Agency is a relationship between a principal and an agent in which the principal confers his or her rights on the agent to act on principal’s behalf. Such a relationship is based on an agency contract. The rights and duties of the agent and principal are in accordance with the express or implied terms of the contract.
To create an agency, the consent of the agent and the principal is necessary. The principal must intend that the agent act for him or her, the agent must intend to accept the authority and act on it. The intention of the agent and the principal must be either in express terms of the contract or can be inferred from the conduct of the parties. In the absence of any claim or exercise of control by one party over the activities of another, there can be no agency relationship[i].

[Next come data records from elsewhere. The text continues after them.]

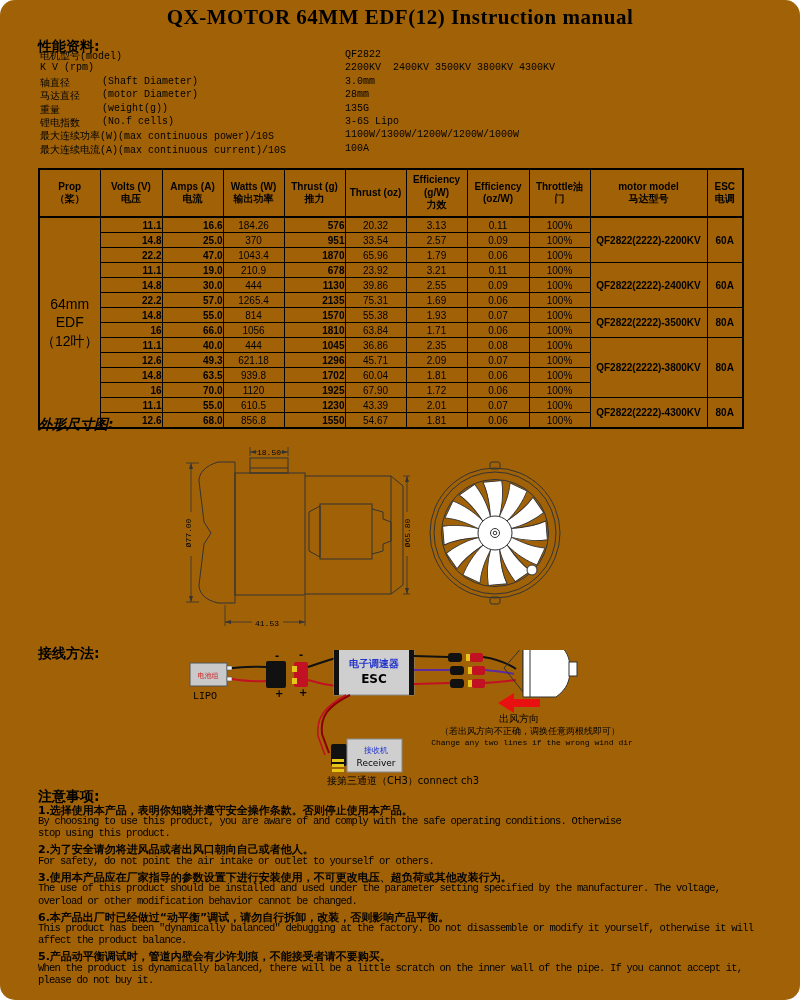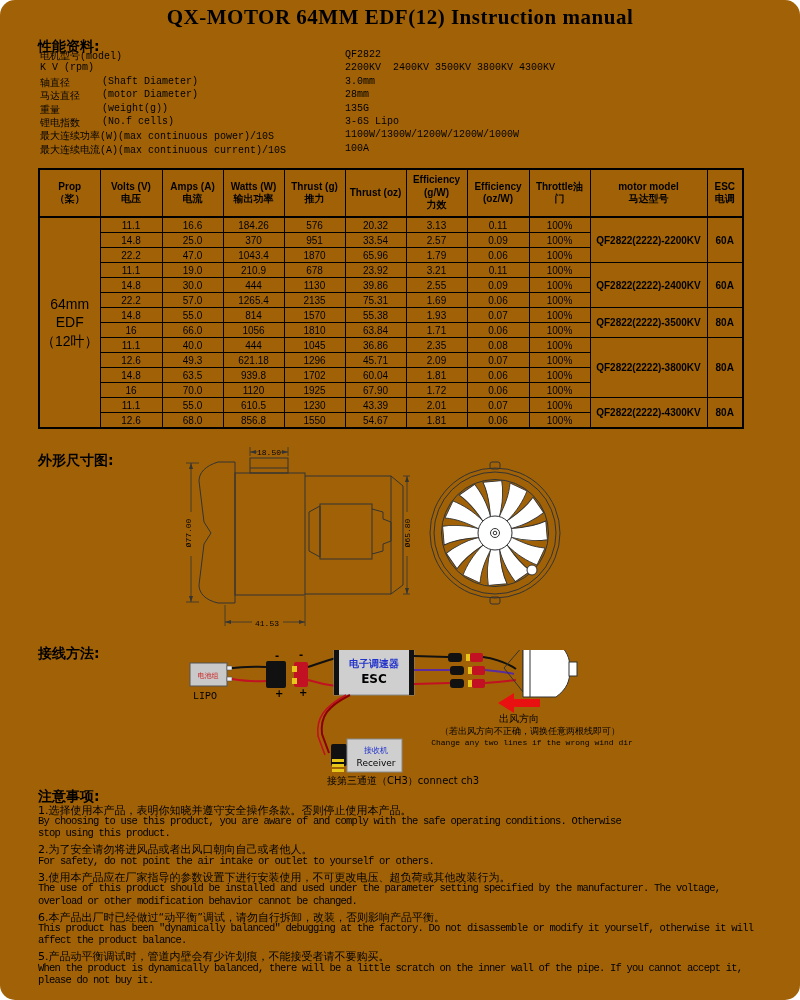--- a/index.html
+++ b/index.html
@@ -18,7 +18,7 @@
   th,td{border:1px solid #000;padding:0;text-align:center;vertical-align:middle;overflow:hidden;}
   thead th{height:46px;font:bold 10px "Liberation Sans",sans-serif;line-height:1.25;border-bottom:2px solid #000;}
   tbody td{height:14px;font:10px "Liberation Sans",sans-serif;}
-  tbody td.c0,tbody td.c1,tbody td.c3{font-weight:normal;}
+  tbody td.c0,tbody td.c1,tbody td.c3{font-weight:bold;text-align:right;}
   td.model-cell,td.esc-cell{font-weight:bold;font-size:10px;}
   td.prop-cell{font-size:14px;line-height:1.3;}
   svg text{font-family:"DejaVu Sans",sans-serif;}

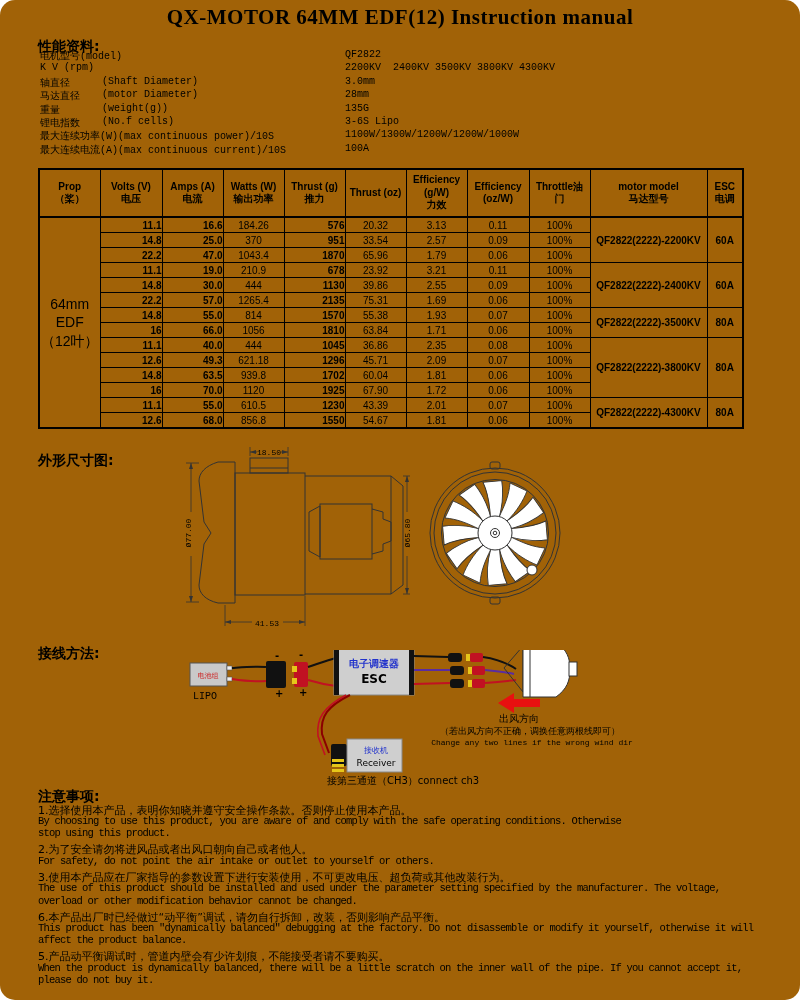--- a/index.html
+++ b/index.html
@@ -299,7 +299,7 @@
     </table>
   </div>
 
-  <div class="sec-head" style="top:452px;">外形尺寸图:</div>
+  <div class="sec-head" style="top:416px;font-style:italic;">外形尺寸图:</div>
 
   <svg style="position:absolute;left:0;top:440px;" width="800" height="202" viewBox="0 440 800 202">
     <g fill="none" stroke="#333" stroke-width="1">

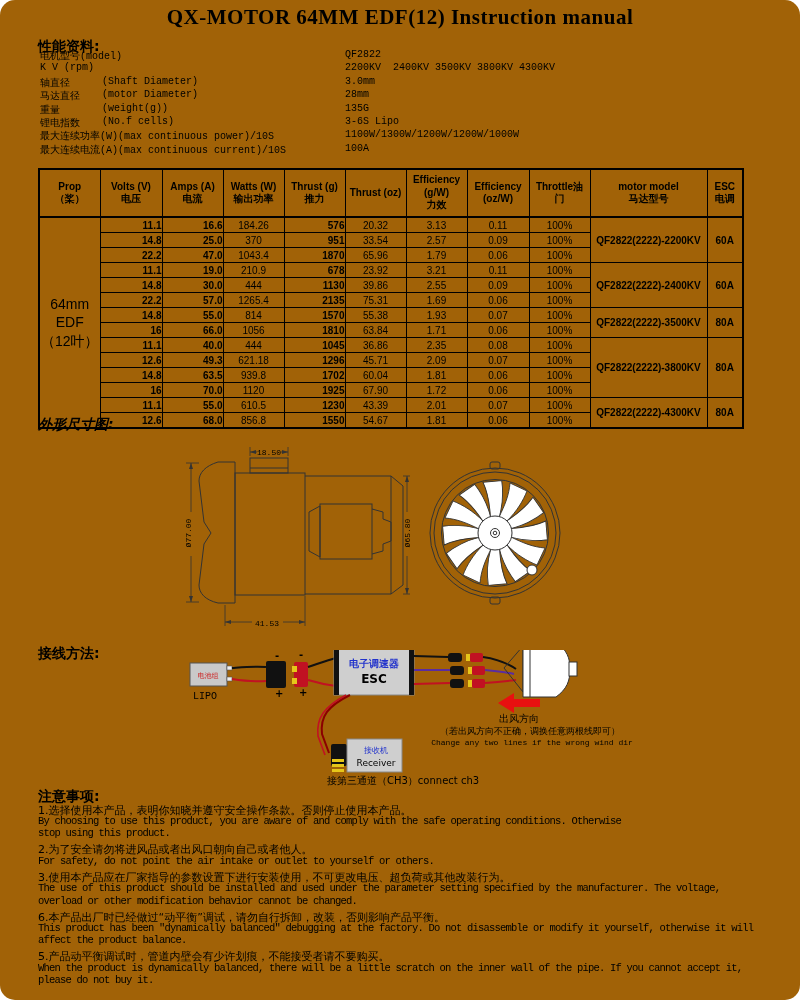--- a/index.html
+++ b/index.html
@@ -24,7 +24,7 @@
   svg text{font-family:"DejaVu Sans",sans-serif;}
   svg text.mono{font-family:"Liberation Mono",monospace;}
   #notes-list{position:absolute;top:800px;left:38px;width:730px;}
-  .note-zh{font-family:"DejaVu Sans",sans-serif;font-weight:normal;font-size:11px;height:12.4px;
+  .note-zh{font-family:"DejaVu Sans",sans-serif;font-weight:bold;font-size:11px;height:12.4px;
            margin-top:2.6px;white-space:nowrap;}
   .note-en{font-family:"Liberation Mono",monospace;font-size:10.5px;letter-spacing:-0.8px;height:12.4px;
            white-space:nowrap;}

An agency relationship can arise only at the will and by the act of the principal. Existence of agency is always a fact to be proved by tracing it to some act of the alleged principal. There are two species of agency: actual, either express or implied, and apparent. The relationship of an agent and an principal may also arise by estoppel, necessity or operation of law.

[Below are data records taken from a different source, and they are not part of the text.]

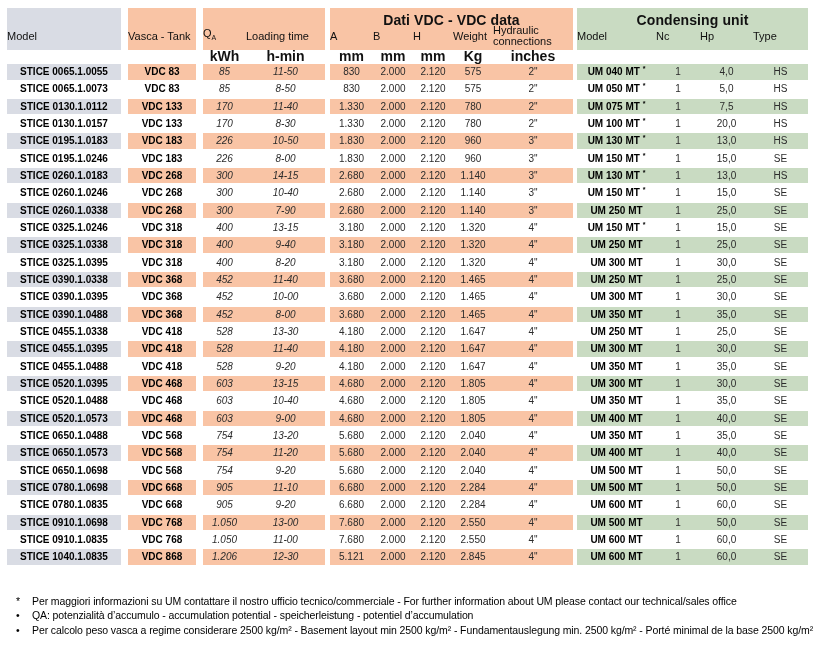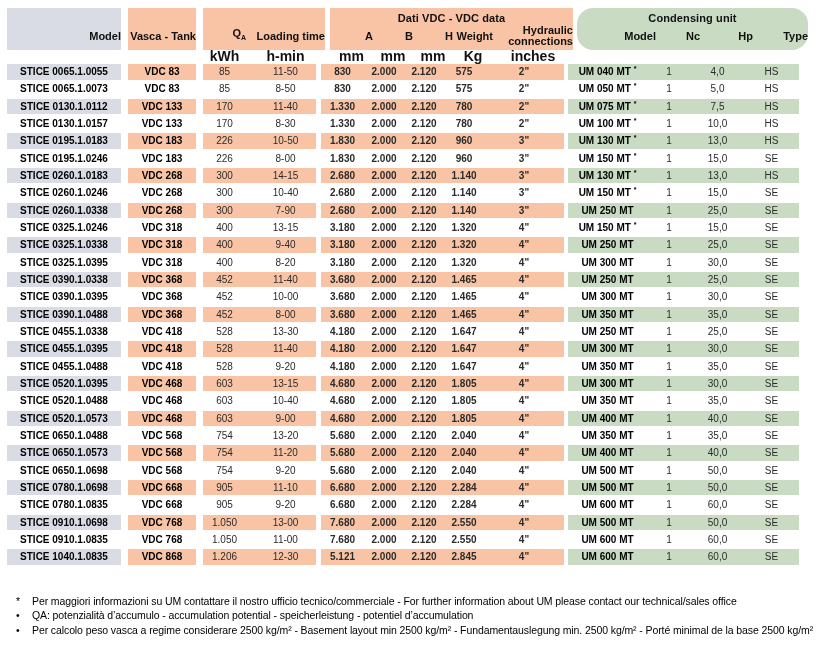--- a/index.html
+++ b/index.html
@@ -28,7 +28,7 @@
   .hblk.salmon{background:var(--salmon);}
   .hblk.green{background:var(--green);}
   .qa-w{width:122px;} .dati-w{width:243px;} .cond-w{width:231px;border-radius:16px;}
-  .grp{height:14px;padding-top:4px;font-size:11px;font-weight:bold;text-align:center;letter-spacing:.1px;}
+  .grp{height:14px;padding-top:4px;font-size:14px;font-weight:bold;text-align:center;letter-spacing:.1px;}
   .sub{display:flex;align-items:center;height:28px;}
   .lab{font-size:11px;font-weight:bold;text-align:right;line-height:11px;flex:none;}
   .lab sub{font-size:7px;}

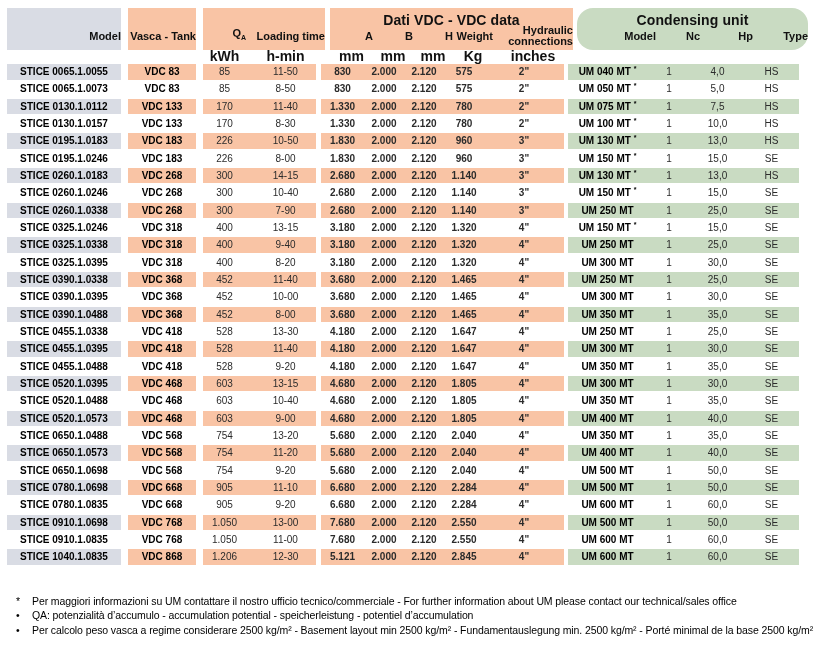--- a/index.html
+++ b/index.html
@@ -27,7 +27,7 @@
   .hblk.blue{background:var(--blue);}
   .hblk.salmon{background:var(--salmon);}
   .hblk.green{background:var(--green);}
-  .qa-w{width:122px;} .dati-w{width:243px;} .cond-w{width:231px;border-radius:16px;}
+  .qa-w{width:122px;} .dati-w{width:243px;} .cond-w{width:231px;}
   .grp{height:14px;padding-top:4px;font-size:14px;font-weight:bold;text-align:center;letter-spacing:.1px;}
   .sub{display:flex;align-items:center;height:28px;}
   .lab{font-size:11px;font-weight:bold;text-align:right;line-height:11px;flex:none;}

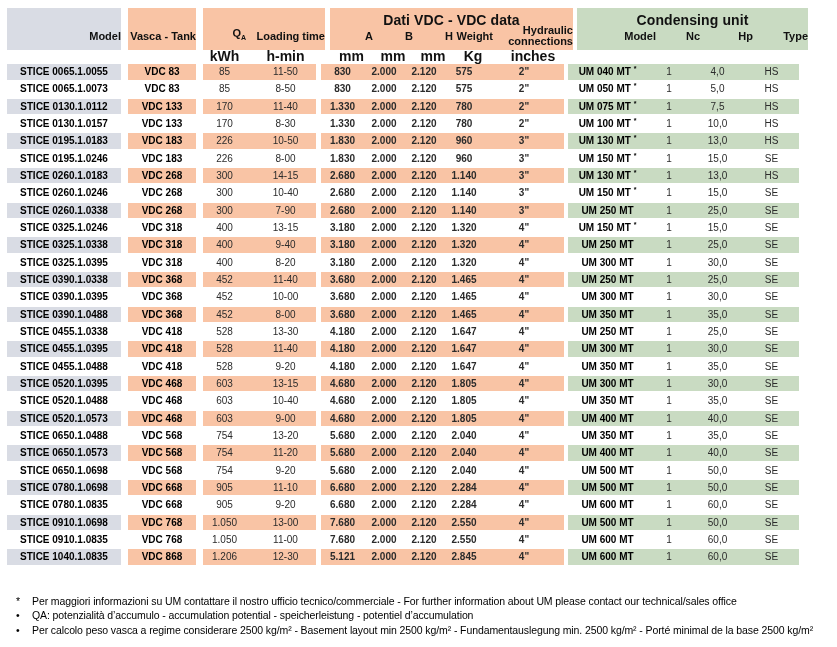--- a/index.html
+++ b/index.html
@@ -30,7 +30,7 @@
   .qa-w{width:122px;} .dati-w{width:243px;} .cond-w{width:231px;}
   .grp{height:14px;padding-top:4px;font-size:14px;font-weight:bold;text-align:center;letter-spacing:.1px;}
   .sub{display:flex;align-items:center;height:28px;}
-  .lab{font-size:11px;font-weight:bold;text-align:right;line-height:11px;flex:none;}
+  .lab{font-size:11px;font-weight:normal;text-align:left;line-height:11px;flex:none;}
   .lab sub{font-size:7px;}
   .single .sub{height:28px;}
 

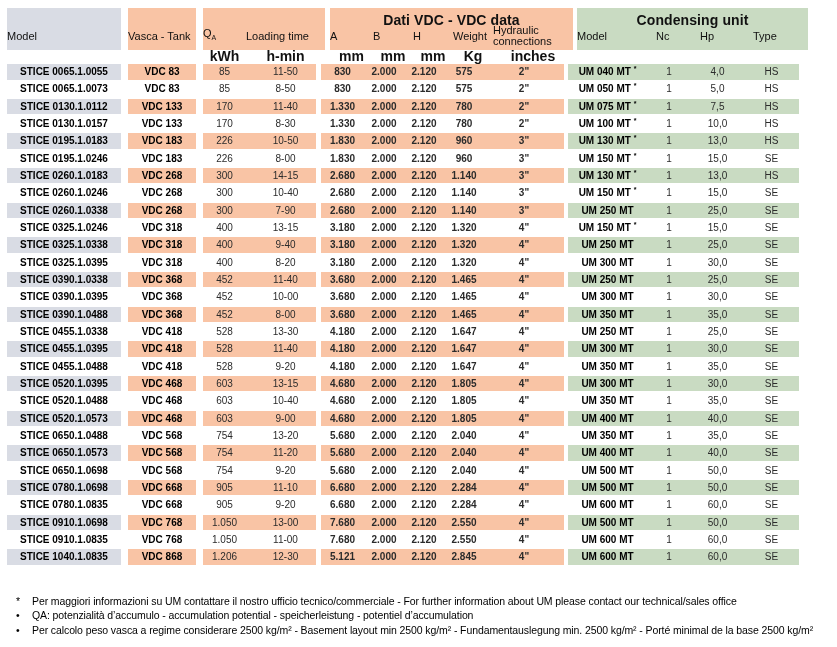--- a/index.html
+++ b/index.html
@@ -44,7 +44,7 @@
   .cell{font-size:10px;line-height:15.5px;text-align:center;color:var(--ink2);flex:none;white-space:nowrap;overflow:hidden;}
   .cell.bold{font-weight:bold;color:#000;}
   .band{display:flex;flex:none;}
-  .qa-band{width:113px;} .dati-band{width:243px;font-weight:bold;} .cond-band{width:231px;}
+  .qa-band{width:122px;font-style:italic;} .dati-band{width:243px;font-weight:bold;} .cond-band{width:231px;}
   .r .cell,.r .band{background:transparent;}
   .r.odd .c-m{background:var(--blue);}
   .r.odd .c-t,.r.odd .qa-band,.r.odd .dati-band{background:var(--salmon);}

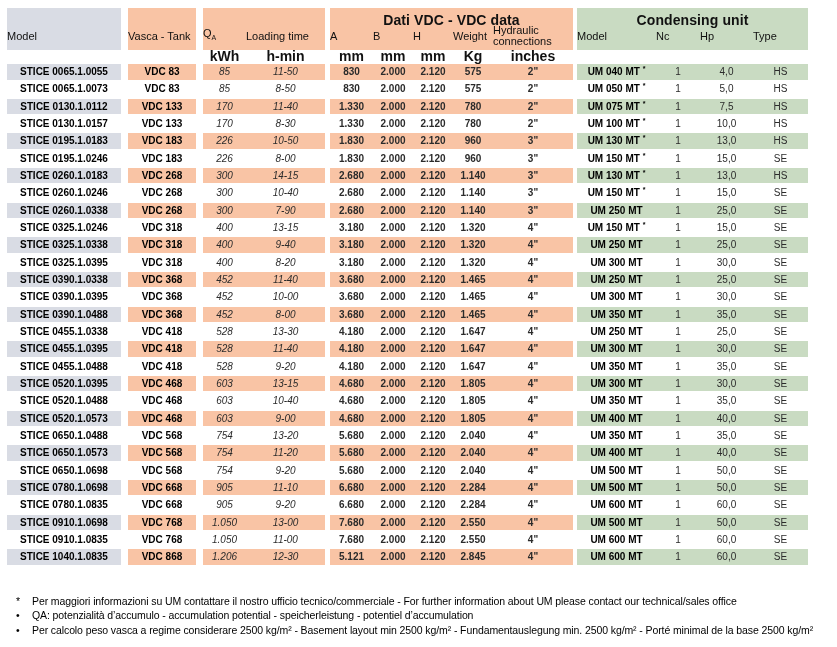--- a/index.html
+++ b/index.html
@@ -44,7 +44,7 @@
   .cell{font-size:10px;line-height:15.5px;text-align:center;color:var(--ink2);flex:none;white-space:nowrap;overflow:hidden;}
   .cell.bold{font-weight:bold;color:#000;}
   .band{display:flex;flex:none;}
-  .qa-band{width:122px;font-style:italic;} .dati-band{width:243px;font-weight:bold;} .cond-band{width:231px;}
+  .qa-band{width:122px;font-style:italic;} .dati-band{width:243px;} .cond-band{width:231px;}
   .r .cell,.r .band{background:transparent;}
   .r.odd .c-m{background:var(--blue);}
   .r.odd .c-t,.r.odd .qa-band,.r.odd .dati-band{background:var(--salmon);}

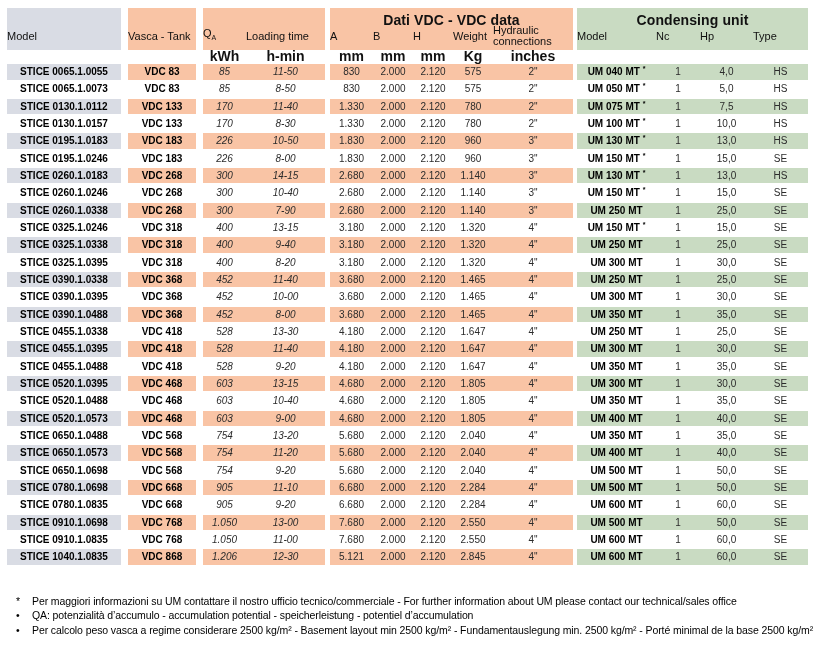--- a/index.html
+++ b/index.html
@@ -221,7 +221,7 @@
         <div class="band cond-band">
           <div class="cell c-cm bold">UM 100 MT <sup>*</sup></div>
           <div class="cell c-nc">1</div>
-          <div class="cell c-hp">10,0</div>
+          <div class="cell c-hp">20,0</div>
           <div class="cell c-ty">HS</div>
         </div>
       </div>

In transactions conducted by parties through an intermediary, whether an agency relation has been created depends on the intention of the parties. In such cases, terms used to designate the capacity of the intermediary in the written instrument attending the transaction is not conclusive. Factors to be considered in determining if there is an agency and which party is the principal of the intermediary include the duties of the intermediary, the exercise of such duties, and the person for whose benefit they are being performed.